Rory was eerily calm. Levi too. They stood without word or movement, just staring down the officers blocking their path. Issy gripped Sean’s hand from behind. He squeezed her fingers in solidarity, squared his shoulders, then let go.
“Good day to ye, Officer. As clergy, may I be of help?”
“The captain bid me to check in with your workers to see that they arrive safely to their destination, Vicar. No doubt rebels are afoot, even on the bridge to Portobello Church. I cannot ensure their safety without escort.”
“A kindness, sir.” Sean clasped his hands in front of his waist as he bestowed a priestly bow. “But we are quite safe. Thank ye.”
Corley raised the pistol, training Sean squarely in his sight. Issy nearly gasped aloud, for how swift the action had turned the temperature of the encounter.
“Then I’d like to humbly request, Vicar, that you and your party accompany us back to Portobello Barracks. Immediately.”
“An’ why is that, sir? The masons have been discharged o’ their duties to the Crown. They’d like to be returnin’ to their families posthaste. An’ I to a place o’ the Lord’s service.”
“Says the captain, someone recognized the young boy there.” Corley tipped his chin in Issy’s direction.
Her breath caught in her throat. Surely they couldn’t recognize her. Not when she’d changed clothes and cut her hair . . .
“One of the soldiers here seemed to remember a similar face making tracks over in the area of the Green. If you don’t mind, we’d like to have a physician examine him, just to see that he didn’t take an unfortunate injury to the arm . . . or that his camera wasn’t damaged as he ran into a rebel garrison.”
A pale wind blew over the bridge, stirring lost papers in a swirl at their feet.
They waited, all frozen as each contemplated their options.
Issy flitted her glance from the soldiers back to Levi and Rory, who remained statues before the armored beast. All she could think was that she’d promised Honor no one would be hurt—not because of her. And if Rory didn’t come home or if Sean or Levi lost their lives in her defense, she wouldn’t be able to live with herself.
Decision made, Issy gripped her camera in front of her, willing to step out and go with them—if only it meant no one else would die. Sean seemed able to read her intention and drifted an arm back, slowly curling it in a shield to stop her.
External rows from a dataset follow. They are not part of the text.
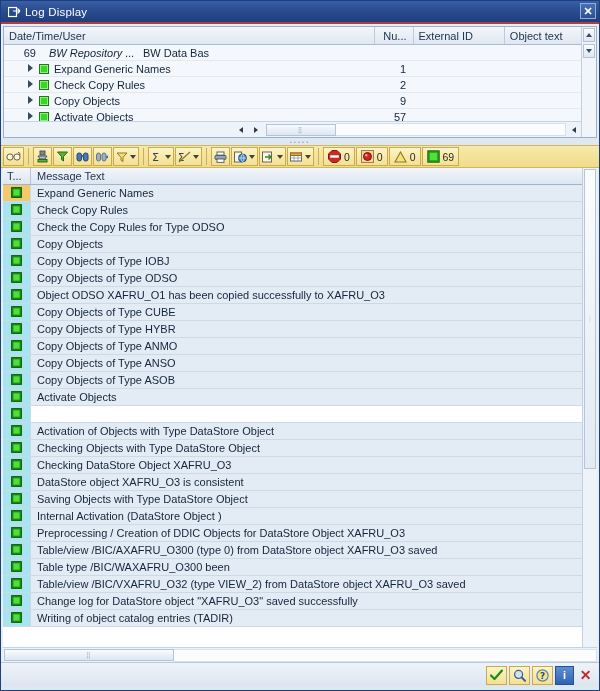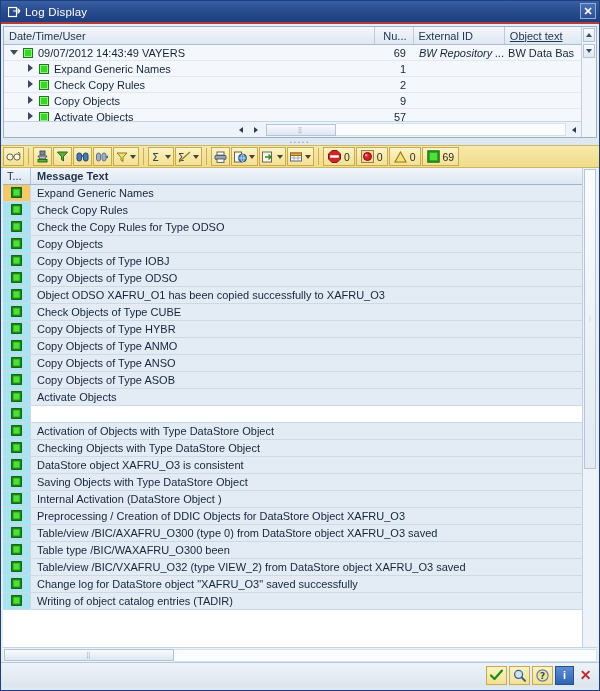--- a/index.html
+++ b/index.html
@@ -75,7 +75,7 @@
   .th.c1 { width: 392px; }
   .th.c2 { width: 40px; justify-content: flex-end; padding-right:6px;}
   .th.c3 { width: 96px; }
-  .th.c4 { width: 80px; border-right:none;text-decoration:underline;}
+  .th.c4 { width: 80px; border-right:none;}
   .tree-body { flex: 1 1 auto; background:#f4f8fc; overflow:hidden;}
   .trow {
     display: flex; height: 16px; align-items: center;

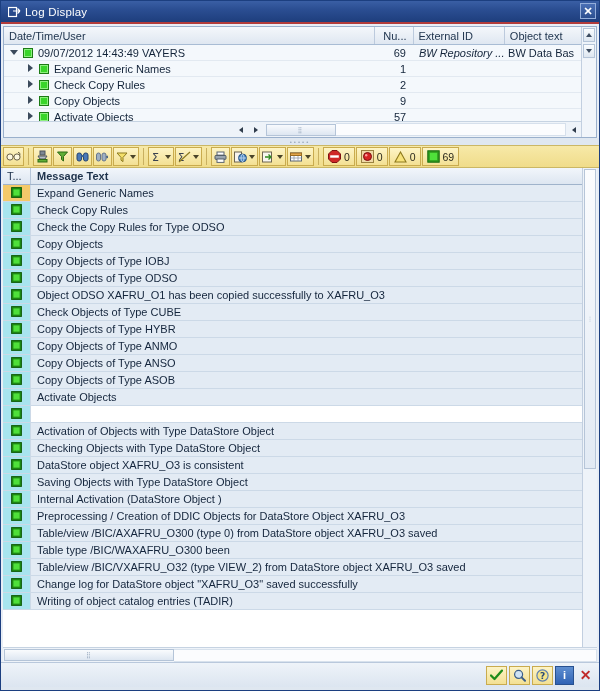--- a/index.html
+++ b/index.html
@@ -303,11 +303,6 @@
       <div class="tree-body">
 
         <div class="trow">
-          <div class="tc1">
-            <span class="arrow-d"></span>
-            <span class="gsq"></span>
-            <span>09/07/2012  14:43:49  VAYERS</span>
-          </div>
           <div class="tc2">69</div>
           <div class="tc3">BW Repository ...</div>
           <div class="tc4">BW Data Bas</div>

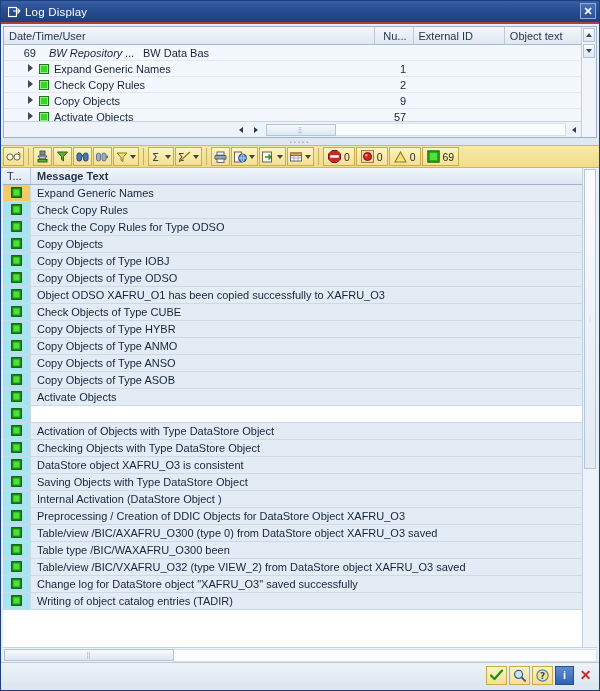--- a/index.html
+++ b/index.html
@@ -201,7 +201,7 @@
   }
   .ghead .gh{display:flex;align-items:center;padding:0 4px;border-right:1px solid #b6c6da;white-space:nowrap;overflow:hidden;}
   .gh.g1{width:28px;}
-  .gh.g2{flex:1 1 auto;border-right:none;padding-left:6px;font-weight:bold;}
+  .gh.g2{flex:1 1 auto;border-right:none;padding-left:6px;}
   .gbody{flex:1 1 auto;overflow:hidden;background:#fff;}
   .grow{display:flex;height:17px;align-items:center;border-bottom:1px solid #ccd9e7;}
   .grow .gc1{

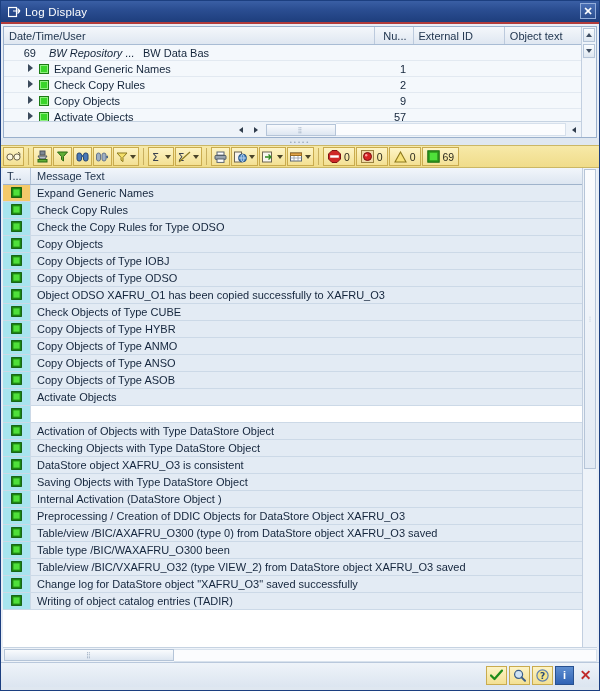--- a/index.html
+++ b/index.html
@@ -601,7 +601,7 @@
                     <rect x="2.4" y="2.4" width="6.2" height="6.2" fill="#4ee03a"></rect>
                   </svg></span>
               </div>
-              <div class="gc2">Check Objects of Type CUBE</div>
+              <div class="gc2">Copy Objects of Type CUBE</div>
             </div>
             <div class="grow">
               <div class="gc1">

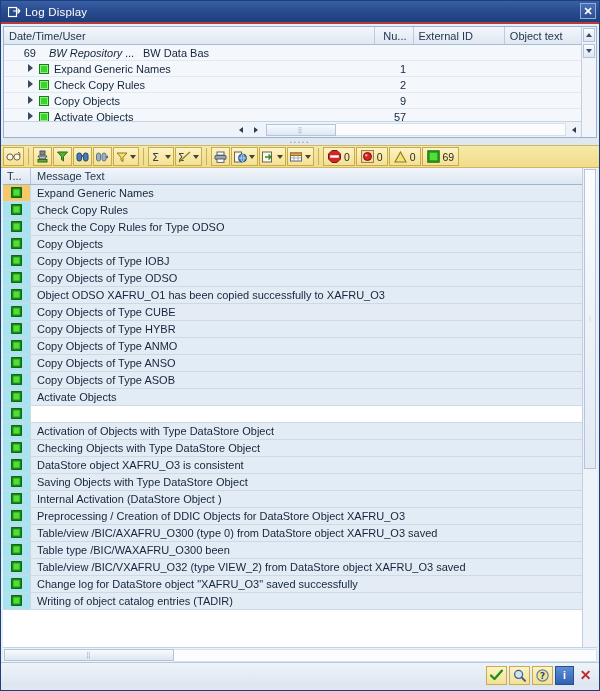--- a/index.html
+++ b/index.html
@@ -681,6 +681,15 @@
                     <rect x="2.4" y="2.4" width="6.2" height="6.2" fill="#4ee03a"></rect>
                   </svg></span>
               </div>
+              <div class="gc2">Checking DataStore Object XAFRU_O3</div>
+            </div>
+            <div class="grow">
+              <div class="gc1">
+                <span><svg width="11" height="11" viewBox="0 0 11 11">
+                    <rect x="0.6" y="0.6" width="9.8" height="9.8" fill="#1f8b14" stroke="#0f5c09"></rect>
+                    <rect x="2.4" y="2.4" width="6.2" height="6.2" fill="#4ee03a"></rect>
+                  </svg></span>
+              </div>
               <div class="gc2">DataStore object XAFRU_O3 is consistent</div>
             </div>
             <div class="grow">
“May God forgive me, but I’m afraid I cannot allow that, sir.”
The soldiers kept their rifles raised, though they didn’t seem to take the masons with any note of seriousness. Issy could see they knew them all to be unarmed. Why else would Corley keep his weapon raised on a vicar—a man no one would have suspected to have loyalties on either side of the conflict? His was a vow of nonviolence, and Corley’s intimidation hinged on it.
Without warning Sean pulled a pistol from under his clerical coat and raised it high. He shoved Issy down, her knees crashing to the pavement as shots rang out.
When the smoke cleared, two men lay on the ground.